Un altro episodio inquietante scuote lo stabilimento dell’ex Ilva. Nella notte tra il 7 e l’8 marzo, all’interno dell’area industriale si è aperta una voragine di grandi dimensioni, a pochi metri dai trenonastri e dal deposito bramme. Un cedimento improvviso che, per pura casualità, non ha coinvolto lavoratori o mezzi in transito.

Un fatto che arriva dopo due incidenti mortali avvenuti nel giro di poche settimane e che riaccende con forza il tema della sicurezza e della manutenzione degli impianti.

A commentare l’accaduto è Vincenzo Laneve, rappresentante della Fim CISL, che parla senza giri di parole: «Quello che denunciamo da anni è sotto gli occhi di tutti: c’è una grave carenza di manutenzione ordinaria e straordinaria. Gli impianti cedono perché non vengono curati. E quando la manutenzione manca, la sicurezza diventa un rischio quotidiano».

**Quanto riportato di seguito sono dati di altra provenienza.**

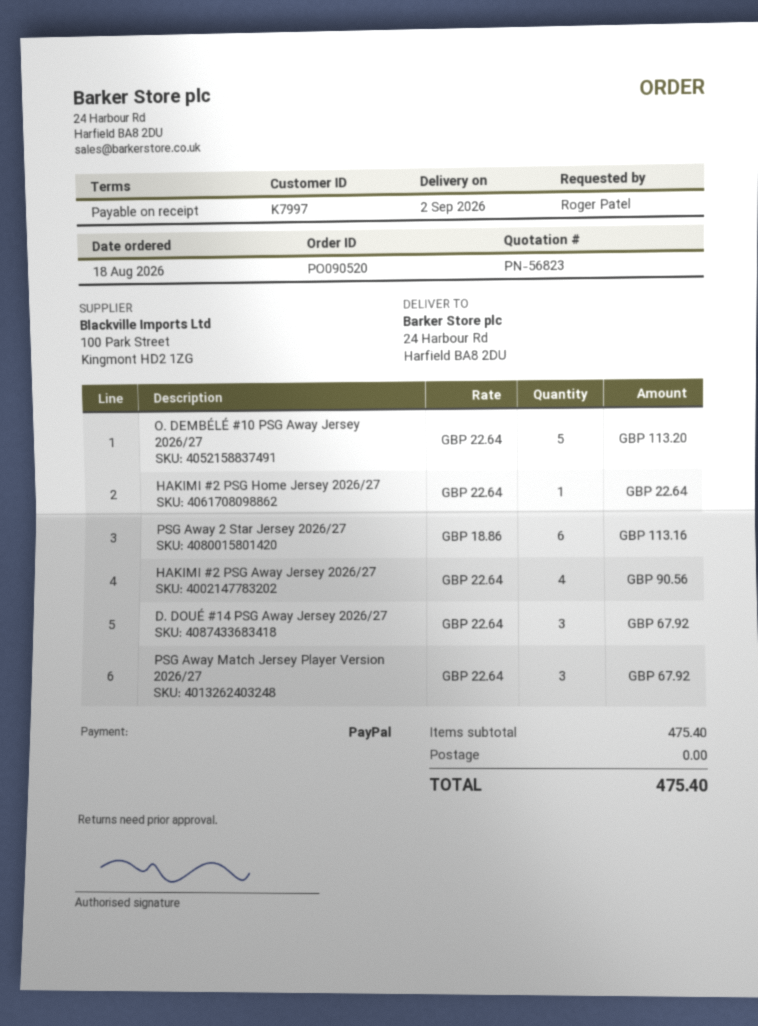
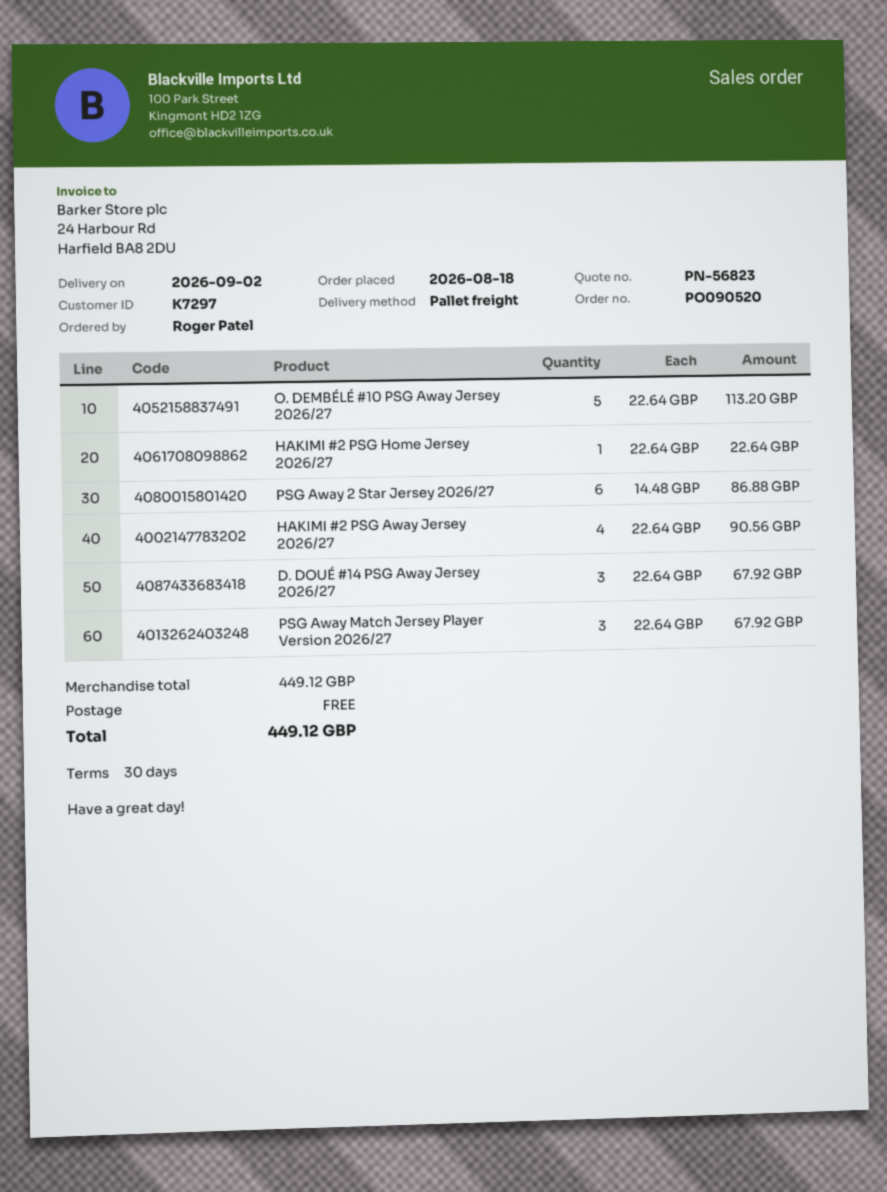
payment terms: on receipt -> 30 days
customer number: K7997 -> K7297
PSG Away 2 Star Jersey 2026/27: 6 x 18.86 = 113.16 -> 6 x 14.48 = 86.88
subtotal: 475.40 -> 449.12
total: 475.40 -> 449.12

Laneve spiega che i rappresentanti della sicurezza hanno già richiesto un incontro urgente con l’azienda per chiarire le cause del cedimento e capire quali misure verranno adottate per evitare nuovi episodi. «Non possiamo affidarci alla fortuna. Questa volta non ci sono state conseguenze, ma poteva andare diversamente. E questo non è accettabile».

La voragine, oltre a rappresentare un pericolo immediato, è anche il simbolo di un impianto che mostra segni evidenti di deterioramento. Un impianto che, secondo i sindacati, necessita di interventi strutturali e non di soluzioni tampone.

La vicenda riporta al centro del dibattito una domanda che Taranto si pone da anni: quale futuro per lo stabilimento e per la sicurezza dei suoi lavoratori?

Per ora, resta la richiesta di chiarezza, di responsabilità e di interventi concreti. Perché la sicurezza non può essere un dettaglio. E non può essere lasciata al caso.